Berufsvorbereitende Maßnahmen statt Jobben Altbewerber haben bessere Chancen

Auch zwei Jahre nach dem Schulabschluss haben Bewerber gute Chancen auf einen Ausbildungsplatz. Müssen Unternehmer zwischen Schulabgängern und Altbewerbern wählen, so bevorzugen sie Altbewerber – unter bestimmten Voraussetzungen.

Wenn es direkt nach der Schule nicht mit dem Traum-Ausbildungsplatz klappt, können junge Leute in einer Einstiegsqualifizierung praktische Erfahrungen in einem Betrieb sammeln und ihre Chancen auf den Ausbildungsplatz deutlich erhöhen. - © amh-online

Unternehmer bevorzugen Bewerber, die älter sind, wenn sie sich in der Zeit seit ihrem Schulabschluss weitergebildet haben. Das zeigt ein Feldexperiment der Ökonominnen Dorothea Kübler und Julia Schmid vom Wissenschaftszentrum Berlin für Sozialforschung (WZB).

Die Forscherinnen schickten in den Jahren 2012 und 2013 in zwei Wellen 747 fiktive Bewerbungen an deutsche Unternehmen mit mehr als 30 Mitarbeitern, die eine Ausbildung zur Bürokauffrau und zur Kauffrau für Bürokommunikation anboten.

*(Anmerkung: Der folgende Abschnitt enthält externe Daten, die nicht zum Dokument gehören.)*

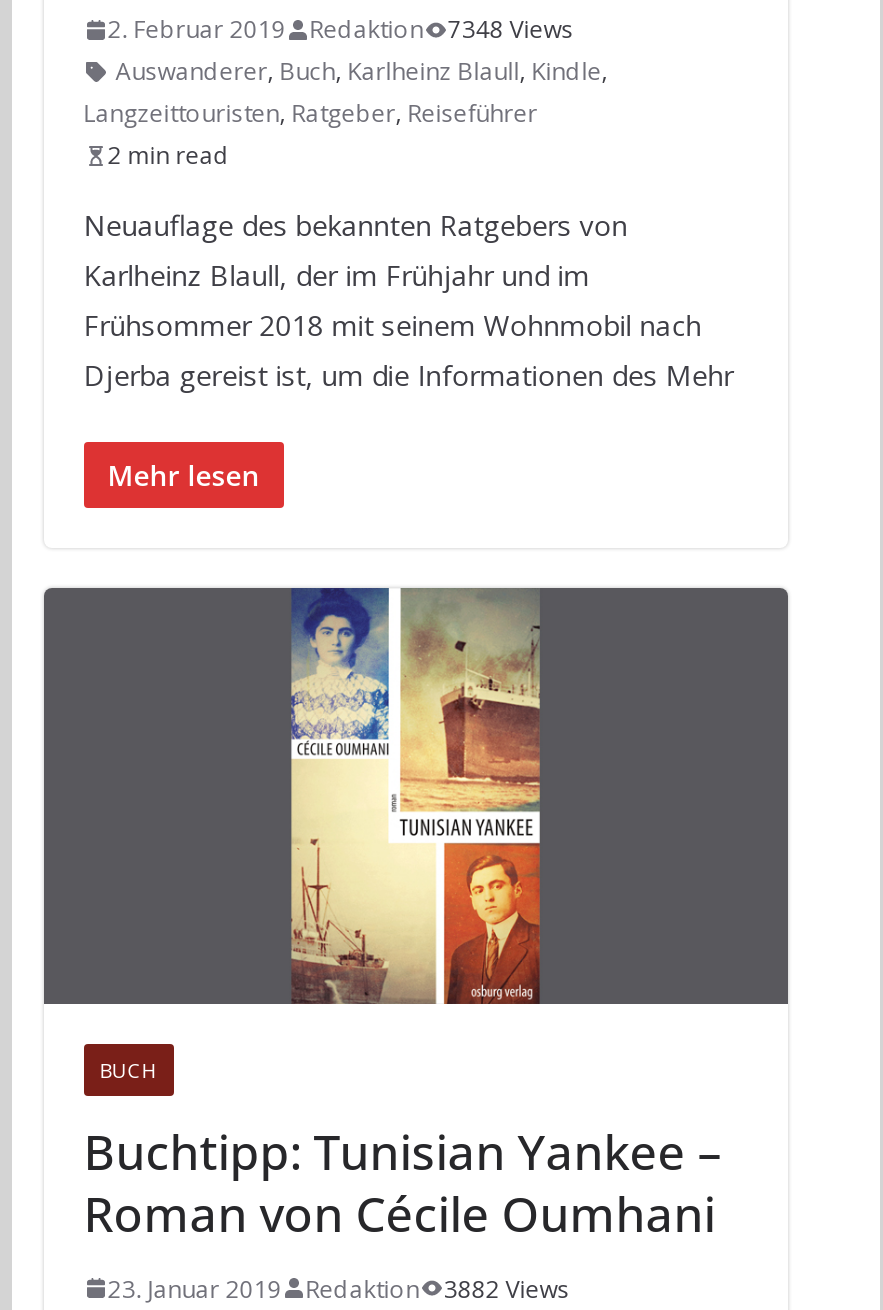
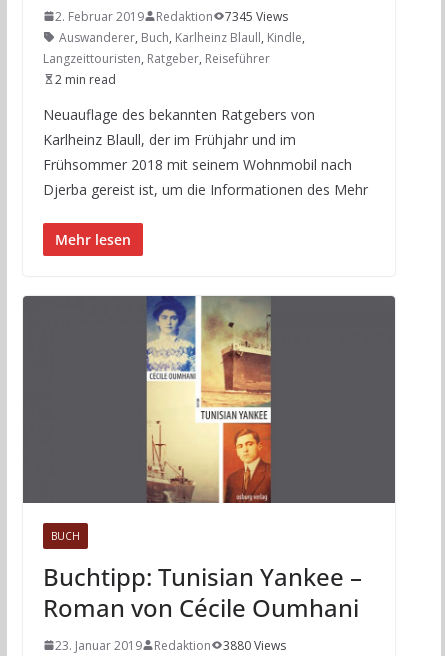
- 2. Februar 2019 Redaktion 7348 Views
+ 2. Februar 2019 Redaktion 7345 Views

- 23. Januar 2019 Redaktion 3882 Views
+ 23. Januar 2019 Redaktion 3880 Views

Die erste Gruppe der fiktiven Bewerberinnen stand kurz vor dem Realschulabschluss oder dem mittleren Schulabschluss, die zweite Gruppe hatte nach diesem Abschluss ein Jahr lang eine berufsvorbereitende Bildungsmaßnahme angeschlossen und jobbte zum Zeitpunkt der Bewerbung. Die dritte Gruppe hatte die Schule ebenfalls vor fast zwei Jahren abgeschlossen und jobbte ebenfalls zum Zeitpunkt der Bewerbung. Alle Bewerberinnen hatten denselben Notendurchschnitt.

Altbewerber attraktiver als Schulabgänger

Es zeigt sich, dass Personalchefs Altbewerberinnen vorziehen, die eine berufsvorbereitende Maßnahme absolviert haben. Diese haben über beide Wellen hinweg eine um 13 Prozent höhere Chance, zu einem Vorstellungsgespräch eingeladen zu werden als Bewerberinnen, die sich gleich nach der Schule um einen Ausbildungsplatz bewerben.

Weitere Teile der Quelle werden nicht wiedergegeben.